Pour une fois, maman est là quand je rentre.
- Bonsoir ma chérie, tu as passé une bonne journée ? Me demande-t-elle en déposant un b****r sur mon front.
Je crois qu'elle n'a pas fait ça depuis des années.
- Ça peut aller.
Je réponds sans grande conviction et vais me servir un verre de lait. Je prends un paquet de biscuits dans le placard (des cookies aux pépites de chocolat) et je vais m'installer devant la télévision. En ce moment, ils repassent Les Frères Scott sur NT1, c'est ma série préférée, je ne me lasse pas de la regarder.
Je sursaute en entendant Tom débouler dans l'escalier comme un éléphant.
- Hé, sœurette, t'es rentrée !
Il vient s’asseoir près de moi et passe un bras autour de mes épaules. Je finis mon verre et je m’appuie contre lui. Ça fait deux mois que nous n'avons pas eu un moment comme ça, ça m'avait manqué.
Le téléphone sonne, maman prend la communication dans le bureau de mon père.
- Votre père ne rentre pas ce soir, nous dit-elle en revenant.
Je pousse un énorme soupire de soulagement et Tom rit en catimini.
À la fin de l'épisode, je vais m'installer à la table de la cuisine, je remplis les derniers papiers à faire signer, puis les donnes à ma mère en même temps que Tom. Elle a passé cinq bonnes minutes à ne faire que des signatures.
- Ça vous dit si je commande des pizzas ? Nous demande-t-elle.
Évidemment, on approuve, on ne peut le faire que quand mon père ne rentre pas manger, il a horreur que maman ne cuisine pas pour lui.
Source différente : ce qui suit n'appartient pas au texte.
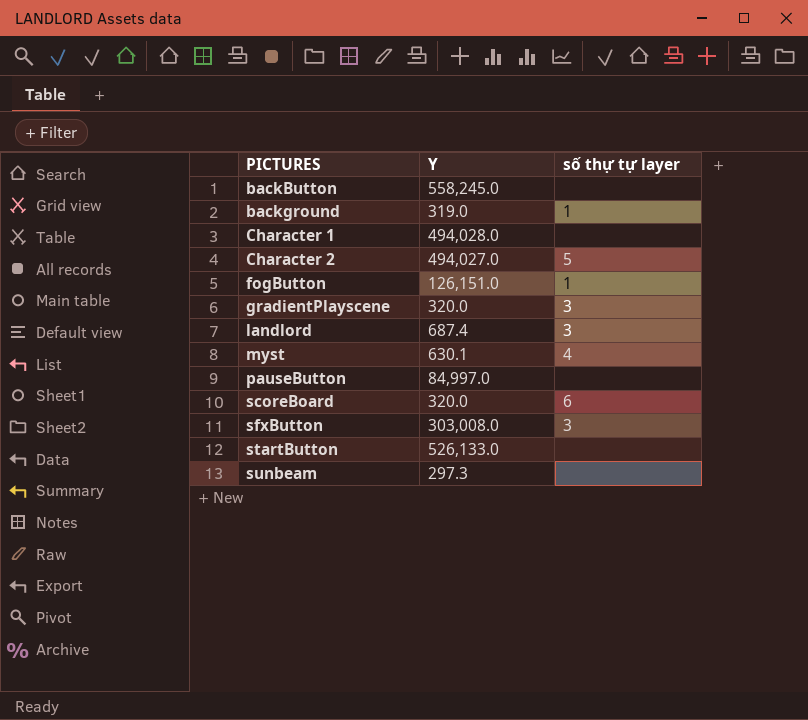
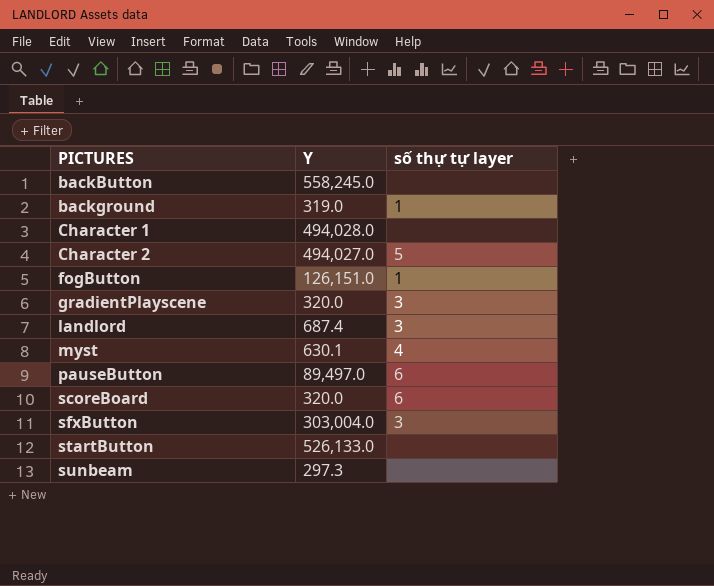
pauseButton | Y: 84,997.0 -> 89,497.0
pauseButton | số thự tự layer: none -> 6
sfxButton | Y: 303,008.0 -> 303,004.0

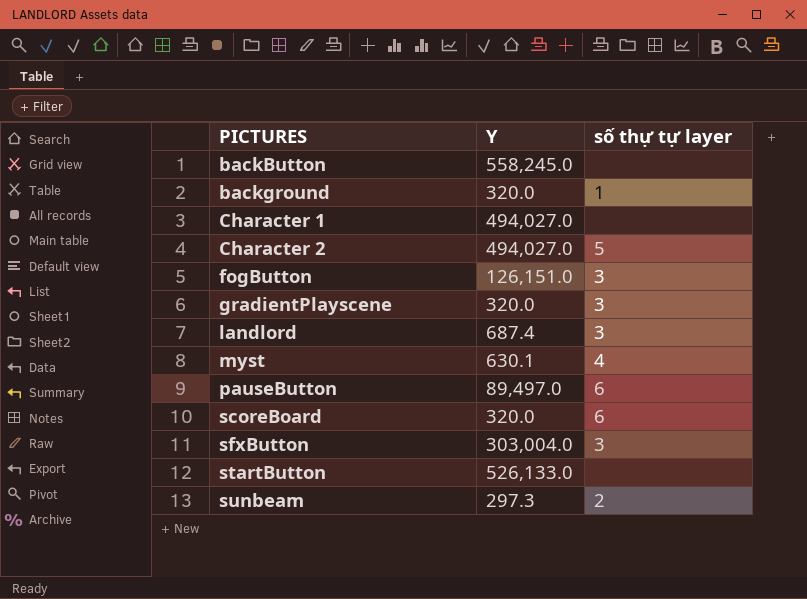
background | Y: 319.0 -> 320.0
Character 1 | Y: 494,028.0 -> 494,027.0
fogButton | số thự tự layer: 1 -> 3
sunbeam | số thự tự layer: none -> 2

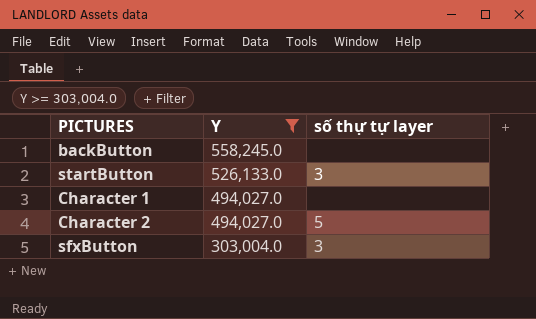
filter: none -> Y >= 303,004.0
row order: PICTURES ascending -> Y descending
startButton | số thự tự layer: none -> 3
Quel macho ! De plus, celle de midi n'était pas du tout appétissante.
On mange vers 20h, puis je monte me préparer pour aller au lit, je n'ai aucune envie de veiller ce soir.
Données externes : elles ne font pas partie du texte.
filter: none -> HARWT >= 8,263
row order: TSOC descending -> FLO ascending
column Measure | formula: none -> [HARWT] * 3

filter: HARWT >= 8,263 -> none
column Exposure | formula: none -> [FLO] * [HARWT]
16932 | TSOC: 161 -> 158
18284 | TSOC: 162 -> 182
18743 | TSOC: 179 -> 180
J'enlève la perruque, mais laisse le filet pour prendre ma douche, je n'ai pas besoin de me laver les cheveux ce soir et ce sera plus simple pour la remettre après. Je me brosserai les cheveux quand j'aurai souhaité une bonne nuit à ma mère et à Tom et que je me serai enfermée dans ma chambre.
Je me glisse sous les draps vers 21h30 et m’endors presque aussitôt.